Typically the AI is run inversely to the SERM, lower the SERM's dose across post cycle therapy while raising your AI's dose in order again to accomadate for the increasing amounts of test you have to protect.

its a very sound and simple idea when you know how it works and when you see it in action youll def be pleased with the results.

dont forget about cortisol suppression(X-lean) and making sure your liver values come back to norm as well (cycle/life support)... otherwise once agian youll be fighting against nasty sides and struggling to keep your hard earned muscle... any more questions shoot me a PM.

Well said Poopy!
 
poop,
i agree that nolva is more toxic than torem, and that torem will bring you back faster. but you might be overplaying nolva's toxicity. also it's a lot cheaper. i mostly just say this because i'm stubborn to switch to torem after so many nolva pct's. but i admit that if you have the cake and no preexisting relationship with your current serm, then torem looks like it might be a step up.
 
also i just finished a great cycle of epi that went 20,30,30,40. shutdown was minimal and pct seems to be going quite easy. i didn't gain 13.5lbs like poop, but i dropped an inch on my waste (31") and gained awesome size and strength in all muscles.
 
poop,
i agree that nolva is more toxic than torem, and that torem will bring you back faster. but you might be overplaying nolva's toxicity. also it's a lot cheaper. i mostly just say this because i'm stubborn to switch to torem after so many nolva post cycle therapy's. but i admit that if you have the cake and no preexisting relationship with your current serm, then torem looks like it might be a step up.

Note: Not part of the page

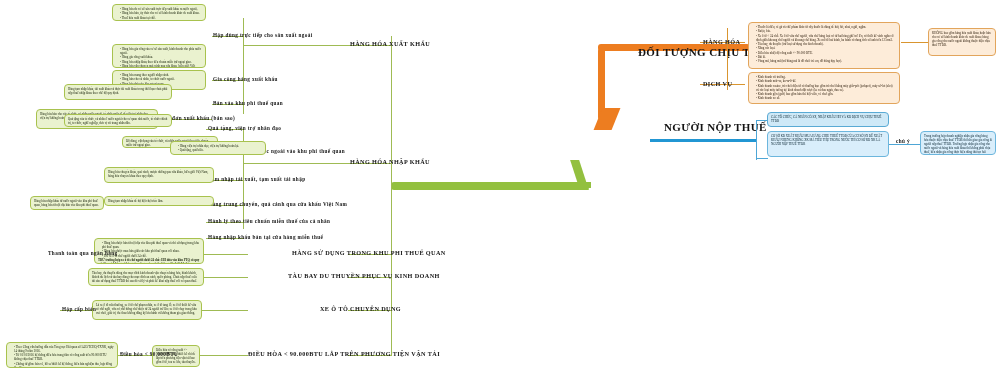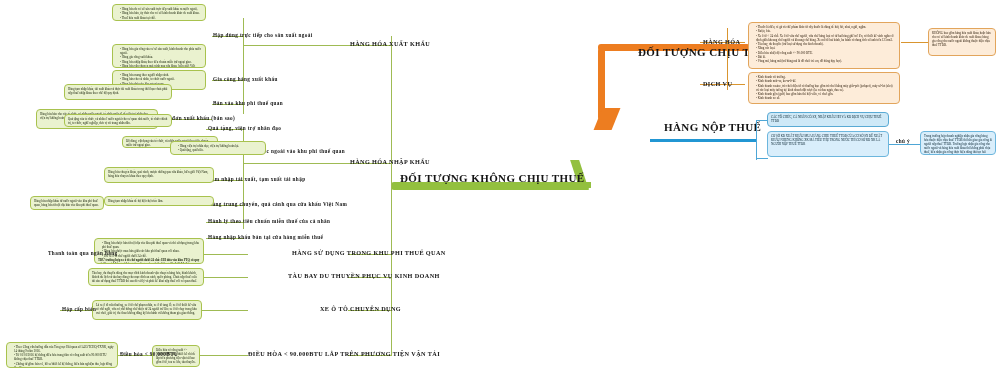"HÀNG NỘP THUẾ" div.blabel { text: HÀNG -> NGƯỜI }
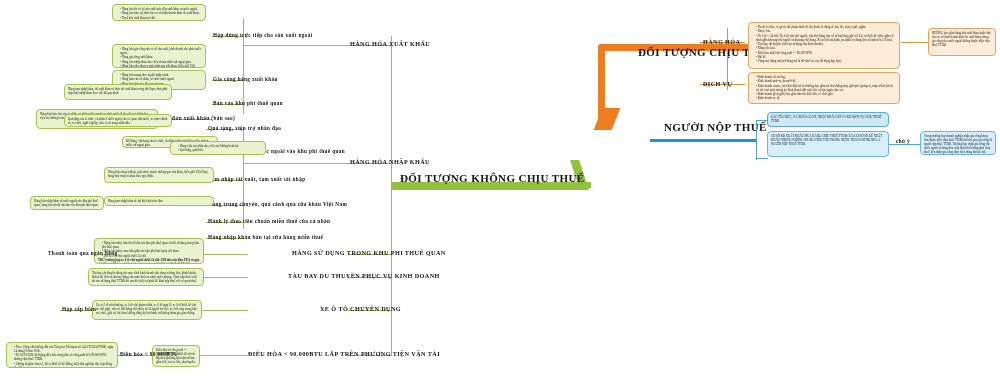"ĐỐI TƯỢNG KHÔNG CHỊU THUẾ" div.blabel { html: <div>ĐỐI TƯỢNG KHÔNG CHỊU THUẾ</div> -> none }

ya i have taken nolva for 3 of my cylces...i highly prefer torem. its SO much faster i think it allows for better retention of gains.. but after a methyl cycle the last thing i want to do is put a further load on it while i am trying to recouperate it... JMO... but yes nolva is what 1/3 the price??? does tempt one to make the choice to save some dough...
 
quick help

Hey guys,
im gonna be starting epi soon, well a few weeks after the hols. im gonna pulse it for 8 weeks.

I am looking for a pct that i can legaly buy in ireland.
So would anabolic extreme advanced pct be good enough or would i need more with it. nolva and all that are banned from coming through customs here.

so help please. i really appreciate it. thanx.

so it would look like this then i hope
week 1-8 epi (pulse)
week 8-12 jungle warfare or hyperdrolx2 (last day or 2 of epi)
week 8-12 PCT ( ) please fill in the blank. HAHa.